A las nueve de la mañana la niebla se extendía abajo, como un mar, pero en la aldea de Schlapanitz, en la altura donde se hallaba Napoleón rodeado de sus mariscales, la claridad era perfecta. Encima de ellos se extendía un cielo límpido y azul, y el enorme disco solar, como una gigantesca boya roja, se mecía sobre la inmensa superficie lechosa de la niebla. Todo el ejército francés, incluidos Napoleón y su Estado Mayor, no se hallaba en la otra orilla del río, más allá de las aldeas de Sokolnitz y Schlapanitz, tras las cuales tenían los rusos la intención de tomar posiciones e iniciar el combate, sino en esta otra ribera, tan cercana al enemigo que Napoleón podía distinguir a simple vista a un soldado de infantería de uno de caballería. Napoleón, un poco separado de sus mariscales, montaba un pequeño caballo árabe gris y llevaba el mismo capote azul que usara en la campaña de Italia. Silencioso, miraba fijamente hacia las colinas que iban destacándose del mar de la bruma y en las cuales, a lo lejos, se movían las tropas rusas y oía el estrépito de las descargas de fusilería en la vaguada. No se estremecía ni una sola fibra de su rostro, todavía enjuto en aquella época. Sus ojos brillantes se mantenían fijos en un punto.

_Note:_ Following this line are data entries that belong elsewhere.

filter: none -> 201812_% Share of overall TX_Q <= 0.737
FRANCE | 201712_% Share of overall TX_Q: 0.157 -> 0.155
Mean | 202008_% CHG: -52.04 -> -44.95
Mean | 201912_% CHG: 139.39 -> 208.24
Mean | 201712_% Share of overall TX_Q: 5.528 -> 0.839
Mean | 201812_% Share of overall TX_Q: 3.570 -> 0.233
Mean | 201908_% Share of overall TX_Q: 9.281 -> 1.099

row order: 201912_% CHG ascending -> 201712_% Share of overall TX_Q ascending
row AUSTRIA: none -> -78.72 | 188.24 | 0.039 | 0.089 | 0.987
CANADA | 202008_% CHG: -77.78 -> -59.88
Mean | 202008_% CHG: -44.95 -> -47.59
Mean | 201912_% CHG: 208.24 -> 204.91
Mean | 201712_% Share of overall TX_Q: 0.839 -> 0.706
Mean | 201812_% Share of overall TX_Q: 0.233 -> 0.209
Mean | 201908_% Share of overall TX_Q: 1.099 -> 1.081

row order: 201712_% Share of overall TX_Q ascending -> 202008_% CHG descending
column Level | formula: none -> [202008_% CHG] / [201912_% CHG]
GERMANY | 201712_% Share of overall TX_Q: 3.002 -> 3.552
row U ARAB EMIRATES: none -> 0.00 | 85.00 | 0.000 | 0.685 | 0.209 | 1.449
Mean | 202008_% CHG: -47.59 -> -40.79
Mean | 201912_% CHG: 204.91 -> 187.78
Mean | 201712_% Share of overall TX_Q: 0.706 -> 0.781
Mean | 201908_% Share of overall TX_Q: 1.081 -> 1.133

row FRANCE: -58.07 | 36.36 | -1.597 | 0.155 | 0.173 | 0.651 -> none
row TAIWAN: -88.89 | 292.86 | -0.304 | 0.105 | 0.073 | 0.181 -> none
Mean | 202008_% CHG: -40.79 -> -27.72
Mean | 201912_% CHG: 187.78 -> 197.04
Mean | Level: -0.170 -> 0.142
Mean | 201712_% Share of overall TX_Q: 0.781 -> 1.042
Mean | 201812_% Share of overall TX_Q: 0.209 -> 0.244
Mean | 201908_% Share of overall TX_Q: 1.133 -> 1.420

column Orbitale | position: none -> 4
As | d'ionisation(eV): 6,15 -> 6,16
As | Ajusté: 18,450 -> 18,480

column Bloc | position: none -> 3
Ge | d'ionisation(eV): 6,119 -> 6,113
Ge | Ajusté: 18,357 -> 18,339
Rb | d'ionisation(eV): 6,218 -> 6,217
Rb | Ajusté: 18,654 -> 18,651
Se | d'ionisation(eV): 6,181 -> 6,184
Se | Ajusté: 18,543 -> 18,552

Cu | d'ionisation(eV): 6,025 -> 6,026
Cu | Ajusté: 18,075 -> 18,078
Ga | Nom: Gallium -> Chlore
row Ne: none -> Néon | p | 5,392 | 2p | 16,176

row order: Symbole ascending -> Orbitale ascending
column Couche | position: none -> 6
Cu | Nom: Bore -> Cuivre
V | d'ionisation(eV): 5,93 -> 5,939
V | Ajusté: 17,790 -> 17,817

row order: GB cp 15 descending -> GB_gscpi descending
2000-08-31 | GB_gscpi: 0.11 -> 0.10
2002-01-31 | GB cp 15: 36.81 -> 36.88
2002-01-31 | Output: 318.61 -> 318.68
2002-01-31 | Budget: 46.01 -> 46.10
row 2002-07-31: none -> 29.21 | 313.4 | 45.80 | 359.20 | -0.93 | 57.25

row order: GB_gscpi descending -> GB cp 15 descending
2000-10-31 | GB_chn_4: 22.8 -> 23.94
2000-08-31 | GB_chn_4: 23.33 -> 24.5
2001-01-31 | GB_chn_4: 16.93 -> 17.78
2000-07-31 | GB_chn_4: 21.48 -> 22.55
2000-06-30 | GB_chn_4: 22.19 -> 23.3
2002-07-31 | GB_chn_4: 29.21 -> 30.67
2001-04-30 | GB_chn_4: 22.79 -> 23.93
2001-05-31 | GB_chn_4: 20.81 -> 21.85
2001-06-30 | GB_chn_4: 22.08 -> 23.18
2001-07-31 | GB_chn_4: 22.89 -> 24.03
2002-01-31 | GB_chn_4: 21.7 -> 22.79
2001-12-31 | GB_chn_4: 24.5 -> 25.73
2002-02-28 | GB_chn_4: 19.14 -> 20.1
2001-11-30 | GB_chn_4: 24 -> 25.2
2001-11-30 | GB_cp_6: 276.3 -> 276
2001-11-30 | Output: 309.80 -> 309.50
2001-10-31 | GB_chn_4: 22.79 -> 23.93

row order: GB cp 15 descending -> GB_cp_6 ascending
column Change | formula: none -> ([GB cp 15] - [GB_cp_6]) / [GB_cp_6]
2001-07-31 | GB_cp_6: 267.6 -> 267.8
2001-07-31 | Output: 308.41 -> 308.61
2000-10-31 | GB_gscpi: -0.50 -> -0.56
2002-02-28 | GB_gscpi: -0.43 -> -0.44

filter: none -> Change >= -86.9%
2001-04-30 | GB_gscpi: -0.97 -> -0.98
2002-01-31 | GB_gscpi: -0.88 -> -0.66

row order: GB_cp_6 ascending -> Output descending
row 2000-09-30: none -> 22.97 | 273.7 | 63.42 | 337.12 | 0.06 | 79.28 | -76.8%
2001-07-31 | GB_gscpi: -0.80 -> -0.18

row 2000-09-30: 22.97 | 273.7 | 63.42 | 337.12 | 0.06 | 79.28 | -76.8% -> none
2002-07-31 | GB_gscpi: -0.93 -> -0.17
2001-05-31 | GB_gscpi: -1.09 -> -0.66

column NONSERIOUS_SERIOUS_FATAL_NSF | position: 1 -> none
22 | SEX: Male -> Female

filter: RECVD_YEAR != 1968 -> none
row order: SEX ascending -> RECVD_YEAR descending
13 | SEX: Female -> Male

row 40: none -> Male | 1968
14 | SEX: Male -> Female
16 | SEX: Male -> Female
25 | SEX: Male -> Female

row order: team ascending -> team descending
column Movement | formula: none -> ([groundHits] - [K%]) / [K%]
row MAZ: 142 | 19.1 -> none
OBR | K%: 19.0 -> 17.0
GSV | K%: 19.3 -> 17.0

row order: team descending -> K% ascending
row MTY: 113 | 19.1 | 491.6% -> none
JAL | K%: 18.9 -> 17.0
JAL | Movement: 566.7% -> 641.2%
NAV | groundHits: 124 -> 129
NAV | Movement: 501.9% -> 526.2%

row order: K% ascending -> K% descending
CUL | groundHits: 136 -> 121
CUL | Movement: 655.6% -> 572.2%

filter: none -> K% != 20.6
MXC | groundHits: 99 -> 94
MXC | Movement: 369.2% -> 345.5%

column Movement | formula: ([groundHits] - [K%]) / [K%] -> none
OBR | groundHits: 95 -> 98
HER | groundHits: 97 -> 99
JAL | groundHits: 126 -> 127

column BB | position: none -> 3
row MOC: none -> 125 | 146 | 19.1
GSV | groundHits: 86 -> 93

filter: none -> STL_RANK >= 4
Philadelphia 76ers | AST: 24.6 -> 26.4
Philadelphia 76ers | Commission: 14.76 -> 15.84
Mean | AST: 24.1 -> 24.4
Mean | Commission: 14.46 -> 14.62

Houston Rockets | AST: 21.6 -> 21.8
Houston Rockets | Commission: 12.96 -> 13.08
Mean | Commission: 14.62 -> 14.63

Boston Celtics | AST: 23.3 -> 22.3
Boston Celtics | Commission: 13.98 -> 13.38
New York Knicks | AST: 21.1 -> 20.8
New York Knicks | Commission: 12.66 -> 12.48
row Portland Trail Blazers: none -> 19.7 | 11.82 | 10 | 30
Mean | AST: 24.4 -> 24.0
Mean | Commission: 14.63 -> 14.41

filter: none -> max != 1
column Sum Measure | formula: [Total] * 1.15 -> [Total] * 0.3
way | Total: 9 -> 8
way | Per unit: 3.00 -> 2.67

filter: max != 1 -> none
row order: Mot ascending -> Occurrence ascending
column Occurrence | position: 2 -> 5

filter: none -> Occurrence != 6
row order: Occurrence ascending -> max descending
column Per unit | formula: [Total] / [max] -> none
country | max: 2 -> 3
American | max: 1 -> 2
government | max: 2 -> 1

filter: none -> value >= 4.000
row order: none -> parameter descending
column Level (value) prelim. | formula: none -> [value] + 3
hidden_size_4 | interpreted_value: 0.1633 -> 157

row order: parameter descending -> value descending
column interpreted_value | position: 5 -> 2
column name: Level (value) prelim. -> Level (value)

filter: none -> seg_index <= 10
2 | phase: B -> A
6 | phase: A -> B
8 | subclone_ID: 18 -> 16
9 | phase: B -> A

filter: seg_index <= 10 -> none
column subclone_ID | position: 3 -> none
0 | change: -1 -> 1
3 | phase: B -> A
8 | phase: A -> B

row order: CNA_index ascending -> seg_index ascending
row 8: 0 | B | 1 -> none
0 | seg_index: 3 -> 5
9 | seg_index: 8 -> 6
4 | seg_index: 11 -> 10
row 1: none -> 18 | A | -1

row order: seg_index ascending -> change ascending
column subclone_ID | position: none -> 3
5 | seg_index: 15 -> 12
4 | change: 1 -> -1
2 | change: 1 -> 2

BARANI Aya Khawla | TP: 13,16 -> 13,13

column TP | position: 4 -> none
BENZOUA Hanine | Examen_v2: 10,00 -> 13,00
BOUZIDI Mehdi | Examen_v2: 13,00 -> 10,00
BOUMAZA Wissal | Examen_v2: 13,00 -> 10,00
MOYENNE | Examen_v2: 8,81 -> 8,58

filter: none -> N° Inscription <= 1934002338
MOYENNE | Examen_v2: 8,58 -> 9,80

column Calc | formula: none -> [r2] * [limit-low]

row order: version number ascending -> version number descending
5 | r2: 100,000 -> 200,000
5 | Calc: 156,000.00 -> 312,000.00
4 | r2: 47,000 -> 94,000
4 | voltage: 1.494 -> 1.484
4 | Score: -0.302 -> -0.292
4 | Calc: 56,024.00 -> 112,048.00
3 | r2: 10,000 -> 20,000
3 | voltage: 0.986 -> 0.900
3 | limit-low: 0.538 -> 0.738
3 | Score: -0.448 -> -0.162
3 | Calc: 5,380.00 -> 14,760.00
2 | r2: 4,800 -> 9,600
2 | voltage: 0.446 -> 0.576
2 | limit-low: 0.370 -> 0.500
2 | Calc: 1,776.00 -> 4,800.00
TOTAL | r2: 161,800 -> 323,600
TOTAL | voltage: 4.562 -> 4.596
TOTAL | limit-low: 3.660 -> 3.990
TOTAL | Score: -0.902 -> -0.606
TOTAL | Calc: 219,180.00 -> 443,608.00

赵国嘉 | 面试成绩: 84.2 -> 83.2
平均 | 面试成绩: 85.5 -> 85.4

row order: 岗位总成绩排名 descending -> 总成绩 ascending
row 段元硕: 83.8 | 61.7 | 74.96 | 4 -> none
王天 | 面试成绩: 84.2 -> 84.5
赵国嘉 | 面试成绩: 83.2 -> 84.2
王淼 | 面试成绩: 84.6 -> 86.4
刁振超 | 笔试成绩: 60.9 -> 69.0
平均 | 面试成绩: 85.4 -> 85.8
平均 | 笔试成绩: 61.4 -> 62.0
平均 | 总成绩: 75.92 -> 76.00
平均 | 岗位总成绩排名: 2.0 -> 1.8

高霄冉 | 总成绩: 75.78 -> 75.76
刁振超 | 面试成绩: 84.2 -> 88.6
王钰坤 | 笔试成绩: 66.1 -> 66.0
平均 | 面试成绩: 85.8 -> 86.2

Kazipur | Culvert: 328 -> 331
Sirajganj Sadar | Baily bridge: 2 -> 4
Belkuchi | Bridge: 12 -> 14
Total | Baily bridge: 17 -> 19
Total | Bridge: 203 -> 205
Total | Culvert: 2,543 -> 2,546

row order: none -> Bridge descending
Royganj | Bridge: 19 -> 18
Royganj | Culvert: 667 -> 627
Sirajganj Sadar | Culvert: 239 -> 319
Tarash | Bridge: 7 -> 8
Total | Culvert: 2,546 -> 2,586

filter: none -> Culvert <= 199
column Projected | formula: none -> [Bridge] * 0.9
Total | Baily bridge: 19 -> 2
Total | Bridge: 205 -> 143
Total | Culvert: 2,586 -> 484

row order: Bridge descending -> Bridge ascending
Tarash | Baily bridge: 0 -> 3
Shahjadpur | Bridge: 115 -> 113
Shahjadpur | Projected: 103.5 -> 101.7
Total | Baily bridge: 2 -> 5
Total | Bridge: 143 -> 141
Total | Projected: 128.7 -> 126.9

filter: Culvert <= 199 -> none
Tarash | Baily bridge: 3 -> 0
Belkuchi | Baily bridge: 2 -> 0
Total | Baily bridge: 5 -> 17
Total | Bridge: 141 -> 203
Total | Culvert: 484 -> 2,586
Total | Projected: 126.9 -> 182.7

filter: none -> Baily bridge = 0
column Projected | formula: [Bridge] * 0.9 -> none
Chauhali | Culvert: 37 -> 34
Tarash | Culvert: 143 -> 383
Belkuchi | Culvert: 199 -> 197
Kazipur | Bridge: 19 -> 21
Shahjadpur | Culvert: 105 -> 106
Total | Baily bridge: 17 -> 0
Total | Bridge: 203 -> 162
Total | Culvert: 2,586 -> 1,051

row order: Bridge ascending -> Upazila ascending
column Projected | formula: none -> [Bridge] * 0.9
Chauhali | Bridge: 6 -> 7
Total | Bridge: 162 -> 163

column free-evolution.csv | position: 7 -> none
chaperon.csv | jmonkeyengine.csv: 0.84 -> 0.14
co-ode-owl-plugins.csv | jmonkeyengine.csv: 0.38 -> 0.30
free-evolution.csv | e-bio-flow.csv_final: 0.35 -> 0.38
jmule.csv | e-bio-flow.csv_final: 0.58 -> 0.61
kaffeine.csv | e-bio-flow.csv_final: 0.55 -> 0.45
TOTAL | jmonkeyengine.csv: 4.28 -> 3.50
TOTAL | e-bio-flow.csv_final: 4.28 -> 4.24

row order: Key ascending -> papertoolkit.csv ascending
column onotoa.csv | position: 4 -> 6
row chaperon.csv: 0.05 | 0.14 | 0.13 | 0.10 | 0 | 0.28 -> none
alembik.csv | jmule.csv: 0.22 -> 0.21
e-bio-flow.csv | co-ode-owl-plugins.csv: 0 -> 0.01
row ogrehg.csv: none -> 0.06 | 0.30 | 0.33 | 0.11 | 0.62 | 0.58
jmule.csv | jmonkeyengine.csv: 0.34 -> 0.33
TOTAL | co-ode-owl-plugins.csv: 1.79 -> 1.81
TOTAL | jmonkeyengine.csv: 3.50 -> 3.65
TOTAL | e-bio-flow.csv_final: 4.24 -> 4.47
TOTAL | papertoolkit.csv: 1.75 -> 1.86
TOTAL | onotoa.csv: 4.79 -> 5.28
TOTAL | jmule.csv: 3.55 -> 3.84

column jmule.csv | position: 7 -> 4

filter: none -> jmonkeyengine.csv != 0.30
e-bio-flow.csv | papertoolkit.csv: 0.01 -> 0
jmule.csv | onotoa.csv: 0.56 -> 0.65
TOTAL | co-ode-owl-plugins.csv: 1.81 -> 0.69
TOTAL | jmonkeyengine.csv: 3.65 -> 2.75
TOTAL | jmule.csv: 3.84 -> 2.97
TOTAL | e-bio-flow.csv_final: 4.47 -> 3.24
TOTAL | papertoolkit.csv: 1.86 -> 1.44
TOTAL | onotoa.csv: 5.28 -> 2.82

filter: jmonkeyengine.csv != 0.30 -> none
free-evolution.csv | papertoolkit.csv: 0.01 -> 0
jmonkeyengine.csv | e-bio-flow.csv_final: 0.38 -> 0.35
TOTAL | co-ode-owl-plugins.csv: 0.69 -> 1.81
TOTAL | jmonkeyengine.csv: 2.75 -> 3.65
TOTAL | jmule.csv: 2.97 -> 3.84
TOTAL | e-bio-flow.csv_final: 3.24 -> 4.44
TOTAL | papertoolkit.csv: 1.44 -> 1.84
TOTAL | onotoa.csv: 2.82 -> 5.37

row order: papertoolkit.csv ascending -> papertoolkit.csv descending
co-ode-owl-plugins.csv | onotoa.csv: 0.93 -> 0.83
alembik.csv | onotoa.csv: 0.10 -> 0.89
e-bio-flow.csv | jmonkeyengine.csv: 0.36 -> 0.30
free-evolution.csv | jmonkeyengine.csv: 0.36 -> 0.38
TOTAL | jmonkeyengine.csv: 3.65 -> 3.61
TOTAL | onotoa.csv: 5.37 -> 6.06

Sus conjeturas eran acertadas; parte de las fuerzas rusas habían descendido ya hacia el barranco, a las charcas y los lagos, y otra parte dejaba los altos de Pratzen, que él tenía intención de ocupar y a los que consideraba posiciones clave. A través de la niebla podía ver el avance de las tropas rusas cerca de Pratzen que, con sus bayonetas brillantes, descendían por el entrante de dos montañas hacia las partes bajas del valle. Aquellas columnas iban hundiéndose, una tras otra, en la niebla. Por las noticias recibidas la víspera, por el ruido de pasos y ruedas que se había oído durante la noche en las avanzadillas y por el desordenado movimiento de las columnas rusas, veía claramente que los aliados lo suponían lejos, que las columnas rusas, que se movían junto a Pratzen, constituían el centro del ejército ruso y que ese centro era ya suficientemente débil para que él pudiese llevar a cabo un ataque victorioso. Pero no se decidía a comenzar aún.
Aquél era para Napoleón un día solemne: el aniversario de su coronación. Antes del alba había dormido unas horas, y ahora, tranquilo, jovial, descansado, en esa feliz disposición de ánimo en la que todo parece posible y todo se consigue, había montado a caballo para dirigirse al campo de batalla. Permanecía inmóvil, mirando hacia las colinas que se iban liberando de la niebla; su rostro frío reflejaba aquel matiz peculiar de seguridad en sí mismo, la seguridad de merecer la felicidad que sólo se encuentra en la sonrisa del muchacho enamorado y feliz. Los mariscales permanecían detrás de él sin atreverse a distraer su atención. El Emperador contemplaba, ya los altos de Pratzen, ya el sol que emergía de entre la niebla.
Cuando el astro hubo remontado la bruma y comenzó a brillar con esplendor deslumbrante sobre los campos, Napoleón, como si no esperara otra cosa para dar comienzo a la acción, se quitó el guante de su bella mano blanca, hizo un gesto a los mariscales y dio la orden de iniciar la batalla. Los mariscales, acompañados por los ayudantes de campo, galoparon en direcciones diversas, y pocos minutos después el grueso del ejército francés avanzaba hacia los altos de Pratzen, cada vez más abandonados por las tropas rusas que descendían por la izquierda hacia la vaguada.